I can't stop looking at it. What's her name? I was wondering about the cool way you attached the bands to the forks I never seen that before,nice work!


----------



## newconvert (Dec 12, 2011)

crazymike said:


> I can't stop looking at it. What's her name? I was wondering about the cool way you attached the bands to the forks I never seen that before,nice work!

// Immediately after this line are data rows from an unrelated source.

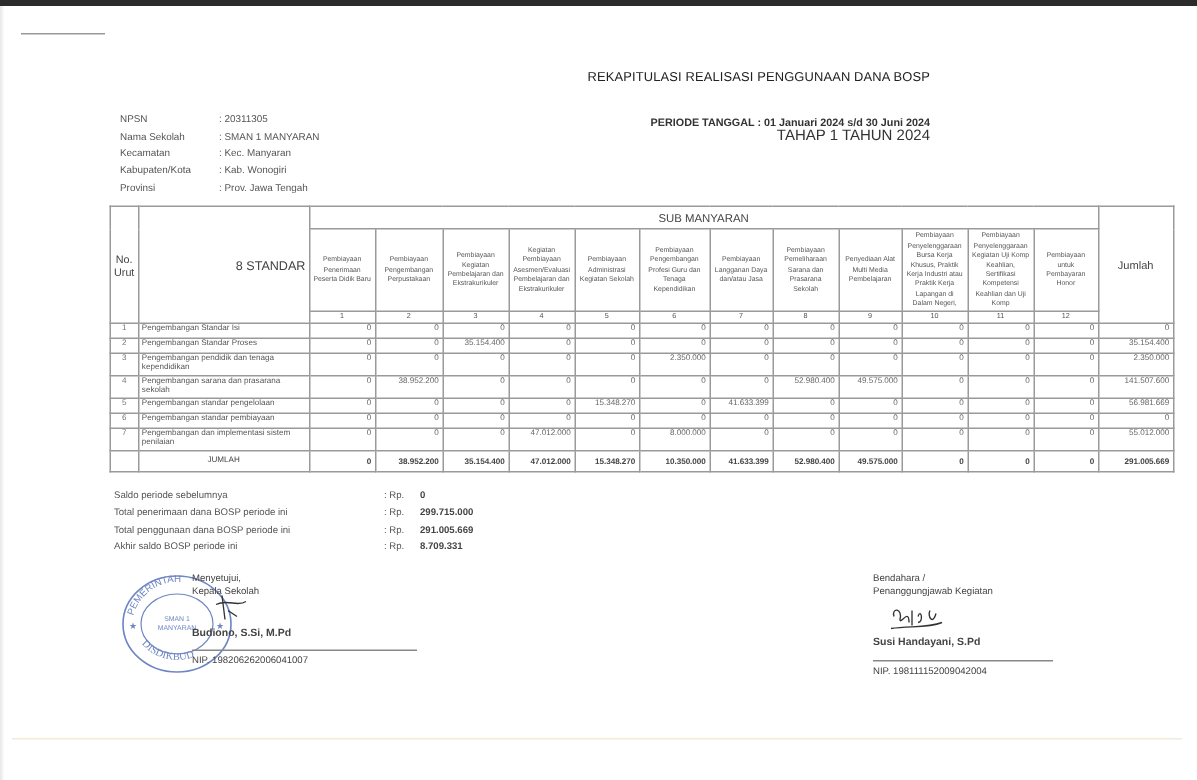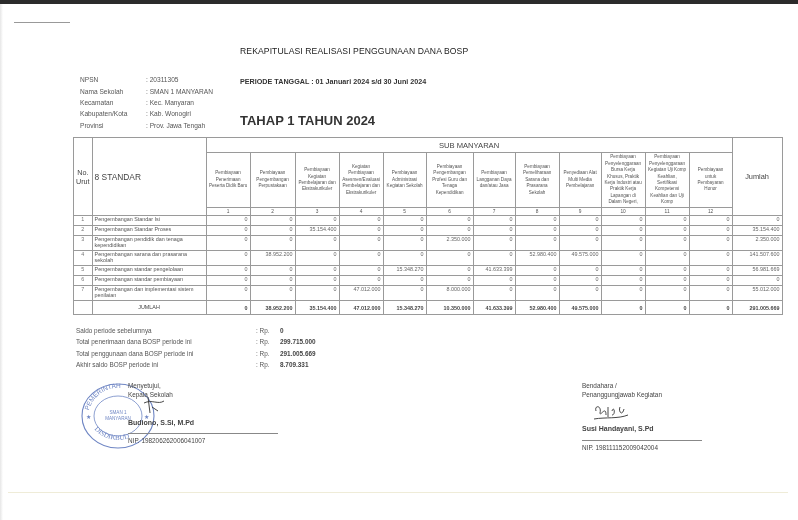"REKAPITULASI REALISASI PENGGUNAAN DANA" .title-block { text-align: left -> right }
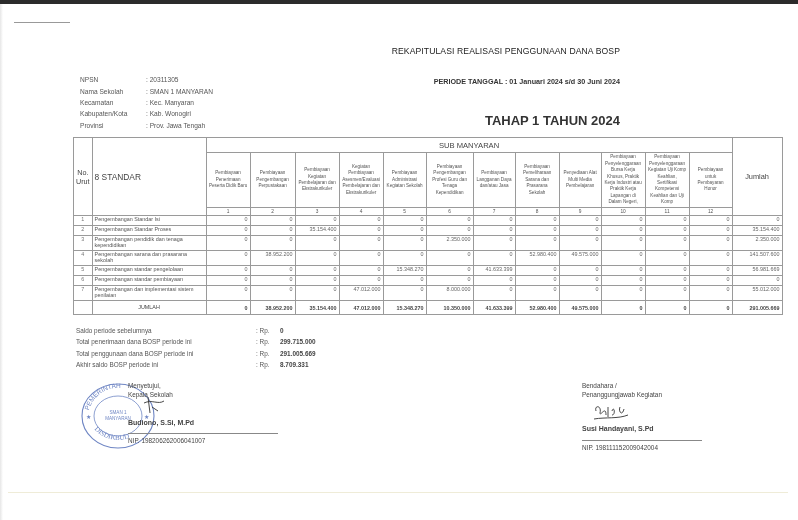"TAHAP 1 TAHUN 2024" .title-block .t3 { font-size: 13px -> 10px; font-weight: bold -> normal; margin-top: 30px -> none }
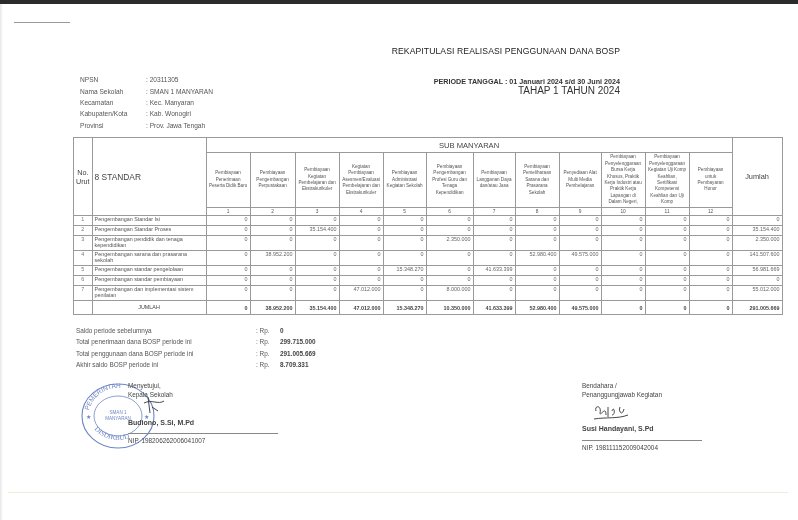"8 STANDAR" th.standar { text-align: left -> right }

the first i saw with this type of band attachment are these
http://slingshotforum.com/topic/12641-el-lobo-on-the-side/


----------



## jburdine1956 (Dec 26, 2011)

Wow, color me impressed.


----------



## quarterinmynose (Jan 21, 2012)

very nice.


----------



## AKLEIN (Jan 28, 2012)

Great looking slingshot, if it's your first i can't wait to see a second or third etc.


----------



## sling-N-bb (Jan 16, 2012)

that is very nice....


----------



## Bob Fionda (Apr 6, 2011)

Can't believe it's your first one. Great work mate.


----------



## Btoon84 (Nov 22, 2011)

seriously.... good job


----------



## Rayshot (Feb 1, 2010)

Well done. Obviously a lot of thought and customizing went into it.


----------



## e~shot (Jun 3, 2010)

Fantastic, Good job!


----------



## Scrambler84 (Dec 8, 2011)

That is really Great work WOW also I like the lanyard attachment did I spell that right LOL but really cool .


----------



## harson (Oct 21, 2011)

Excellent work


----------



## akmslingshots (Mar 2, 2012)

very impressive, looks like a fair chunk of time has gone into every stage


----------